Dancing to a different tune
TV’s Faking It
Rob Archer is a management consultant. His greatest joy is knocking heads together and streamlining functions in the civil service. He likes this so much, indeed, that he frequently works weekends and has no time to spare. He has no girlfriend, much less a pet.
And yet this week Rob was revealed on Channel Four as a dog trainer. Not just any dog trainer, mind, but a specialist in “doggy dancing”. One who, in just four weeks, aspired to coach a mongrel named Bobbi to leap, roll and glide alongside him – a shaggy Ginger Rogers to Rob’s Fred Astaire.
Faking It (Channel 4) now in its fifth series, was avowedly modelled on Bernard Shaw’s Pygmalion. The producers effect weekly miracles by taking individuals out of their everyday lives and challenging them to pass themselves off as something they are not. The greatest episodes would have to include the one in which a punk rocker who couldn’t read music learned within four weeks to conduct an orchestra and convinced expert judges that he’d been doing it for yonks. Then there was the cleaning lady, ordinarily employed on a cross-channel ferry, who not only mastered the mysteries of yachting but actually won a major race at sea.

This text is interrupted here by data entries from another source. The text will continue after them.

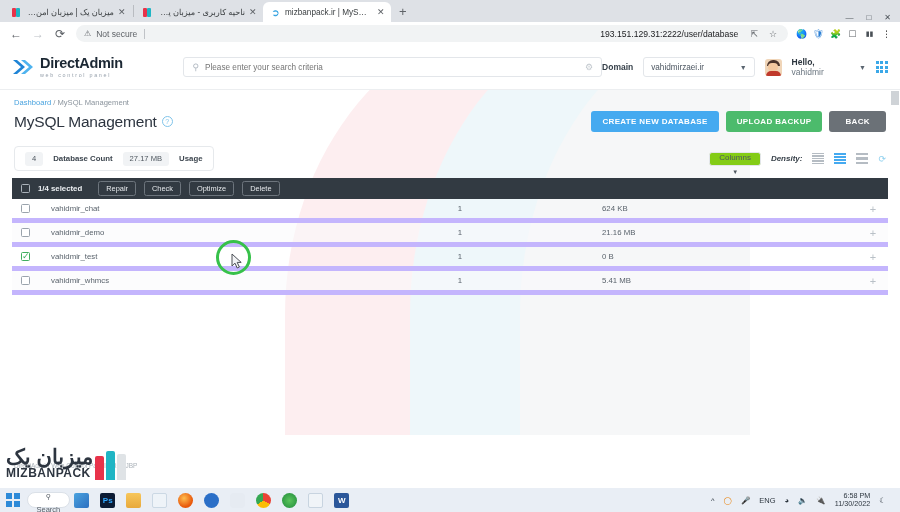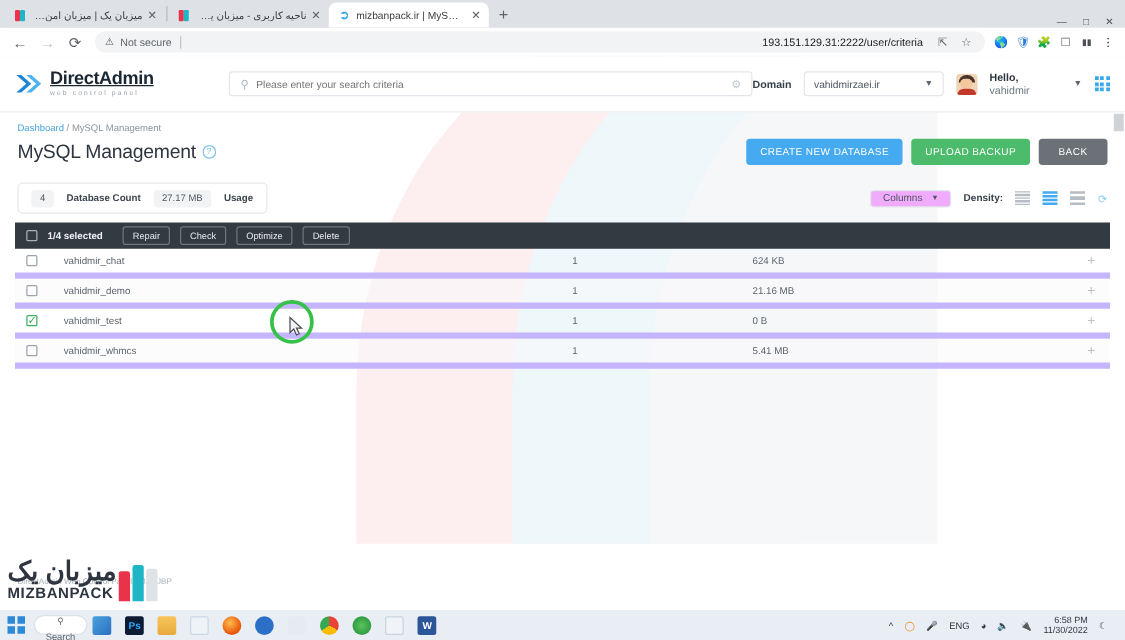--- a/index.html
+++ b/index.html
@@ -139,21 +139,21 @@
   }
   .ptitle { font-size:15.5px; color:#2d3540; font-weight:normal; letter-spacing:-0.2px; }
   .help-ic {
     width:11px;height:11px;border:1px solid #7fc4ea;border-radius:50%;
     color:#7fc4ea;font-size:7px;display:inline-flex;align-items:center;
     justify-content:center;margin-left:5px;
   }
   .title-btns { margin-left:auto; display:flex; gap:7px; }
   .btn {
     height:21px; border-radius:3px; color:#fff; font-size:8px;
-    font-weight:normal; letter-spacing:0.35px; display:flex;
+    font-weight:bold; letter-spacing:0.35px; display:flex;
     align-items:center; justify-content:center; padding:0 11px;
   }
   .btn-blue { background:#45aaf0; }
   .btn-green { background:#4cbb6c; }
   .btn-gray { background:#6b7177; padding:0 16px; }
 
   .statsbar {
     position:relative; z-index:3; margin:14px 14px 0 14px;
     display:flex; align-items:center;
   }
@@ -163,23 +163,24 @@
   }
   .chip {
     background:#f1f3f5; border-radius:3px; font-size:7.6px; color:#4e575f;
     padding:2.5px 7px;
   }
   .stat-lbl { font-size:7.8px; color:#3d464f; font-weight:bold; }
   .tools-right { margin-left:auto; display:flex; align-items:center; gap:10px; }
   .cols-btn {
     border:1px solid #e3e6ea; border-radius:3px; height:14px; padding:0 9px;
     display:flex; align-items:center; gap:7px; font-size:8px; color:#4e575f;
-    background:#f0abfc;
-  }
-  .dens-lbl { font-size:8px; color:#39424b; font-weight:bold; }
+    background:#84cc16;
+    flex-direction:column;
+  }
+  .dens-lbl { font-size:8px; color:#39424b; font-weight:bold;font-style:italic; }
   .dens-ic { width:12px; height:11px; display:flex; flex-direction:column; justify-content:space-between; }
   .dens-ic i { display:block; height:1.6px; background:#b5bcc3; }
   .dens-ic.sel i { background:#45aaf0; }
   .dens-ic.d1 i { height:1.1px; }
   .dens-ic.d3 i { height:2.2px; }
   .refresh-ic { font-size:9px; color:#8fd0ee; }
 
   
   .tbl { position:relative; z-index:3; margin:7px 12px 0 12px; }
   .tbl-head {
@@ -287,21 +288,21 @@
 
   <div class="toolbar">
     <span class="nav-btn">←</span>
     <span class="nav-btn disabled">→</span>
     <span class="nav-btn">⟳</span>
 
     <div class="omnibox">
       <span class="warn-ico">⚠</span>
       <span class="notsecure">Not secure</span>
       <span class="om-div"></span>
-      <span class="om-url">193.151.129.31:2222/user/criteria</span>
+      <span class="om-url">193.151.129.31:2222/user/database</span>
       <span class="om-ic">⇱</span>
       <span class="om-ic">☆</span>
     </div>
 
     <span class="ext-ic">🌎</span>
     <span class="ext-ic" style="color:#2b7fd4;">🛡</span>
     <span class="ext-ic" style="color:#5f6368;">🧩</span>
     <span class="ext-ic" style="color:#5f6368;">☐</span>
     <span class="ext-ic" style="color:#4a5056;font-size:7px;">▮▮</span>
     <span class="ext-ic">⋮</span>
@@ -315,21 +316,21 @@
 
     <div class="da-header">
       <div class="logo">
         <span class="logo-mark">
           <svg width="22" height="18" viewBox="0 0 22 18">
             <path d="M1 2 L9 9 L1 16 L5 16 L13 9 L5 2 Z" fill="#1f84d6"></path>
             <path d="M9 2 L17 9 L9 16 L13 16 L21 9 L13 2 Z" fill="#4fb3ef"></path>
           </svg>
         </span>
         <span class="logo-txt">
-          <span class="logo-t1" style="display:block;text-decoration:underline;">DirectAdmin</span>
+          <span class="logo-t1" style="display:block;">DirectAdmin</span>
           <span class="logo-t2" style="display:block;">web control panel</span>
         </span>
       </div>
 
       <div class="searchbox">
         <span class="sb-ico">⚲</span>
         <input placeholder="Please enter your search criteria" style="">
         <span class="sb-gear">⚙</span>
       </div>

The programme has spawned many imitators. Last year, the former cabinet minister Michael Portillo won praise for daring to sample for a week the life of an impoverished single mother. And the same producers recently finished filming Clare Short’s best efforts at teaching.
This week the BBC unveiled its own dismal effort, SAS: Are You Tough Enough (“What’s this?” asked one of the retired soldiers in charge, on finding dental floss in a civilian recruit’s kitbag. “Are you a poof?” And it got little better.)
Also this week, Channel 4 launched Regency House Party, in which over the course of several episodes, as the voiceover puts it: “10 single men and women go back 200 years to find out what it was really like to live and love in the world of Jane Austen”. (You’d think Austen wrote about drily technical matters, scarcely connected with living organisms.) Each participant has been assigned a historical role, roughly analogous to their real-life status. An adman named Chris Gorell Barnes was designated most eligible bachelor. After him in the pecking order came a stage manager from London, a dotcom millionaire, a “successful” hairdresser and – finally, buried deep beneath this glittering mound of accomplishment – a science teacher from a state school. The women were ranked along similar lines, and each one given a chaperone.
The point of life-swaps is to provide an insight on the world into which the subjects have been plunged but also into the subjects themselves. Is the SAS tough? Yes, but we knew that already, and learned little about the fitness enthusiasts jogging beneath 35lb rucksacks. Regency House Party, however, taught us – among other useful snippets – how to hold a lady’s fan in order to tell somebody you love them. (The programme boasts no fewer than five historical advisers.) Additionally, it exposed the latter-day participants as boorish and deluded. One, Victoria Hopkins, states in an interview on the Channel 4 website that, “the gentlemen in the house had impeccable manners and were very gallant”. I’m not Jane Austen, but this suggests to me that the online interview was recorded before she’d seen the programme, and specifically scenes such as the one in which “Mr Gorell Barnes” interrogated his footman about one of his guests (“Would you fuck her?”).
Could the adventures of Rob and Bobbi stand up to this fruity challenger, let alone classic episodes of the previous series? Preliminary signs were not auspicious. There was something unusually glib about Rob’s challenge, outlined over footage of him at work in Whitehall: “He might be able to train the top dogs of government, but has he got what it takes to handle a very different kind of beast?”
The beast in question, Bobbi, had been rescued from a home where she was mistreated. “She now has a new owner,” the voiceover perkily assured us, “who has agreed to loan her to Rob for a month of training.” From that moment on, we knew the outcome of this Faking It could only be bittersweet. In Pygmalion, Eliza lashes out at Professor Higgins for making her “too good” for her old life. In Faking It, Rob was taught to love a dog, but with no prospect of getting a dog himself, let alone keeping Bobbi – unless he abandons his busy job and pristine flat.
Rob’s Professor Higgins, considerably warmer than the original, was a champion obedience trainer, Kay Raven. Early on, she broke it to Rob that he must be “more exciting” if Bobbi is to heed him. “Story of my life!” he replied. But he soon established a close rapport with Bobbi, whom he renamed “the Bobster”. Though he hated dancing, that evidently wasn’t because this management consultant was especially self-conscious: Rob is happy to be filmed – indeed, he films himself cooing to the fluffy white dog in falsetto.
In the event, at a national doggy dancing event, the unlikely pair produced a performance that consisted less of dancing than a schoolyard kick-around: to the Match of the Day theme, Rob dashes round in his Liverpool kit, closely marked by the Bobster. On hearing that he has fooled the judges, Rob punched the air in perfunctory celebration, like a man who has won only £10 on the Lottery. Because shortly afterwards, he knew, he would need to hand back the Bobster and drive home.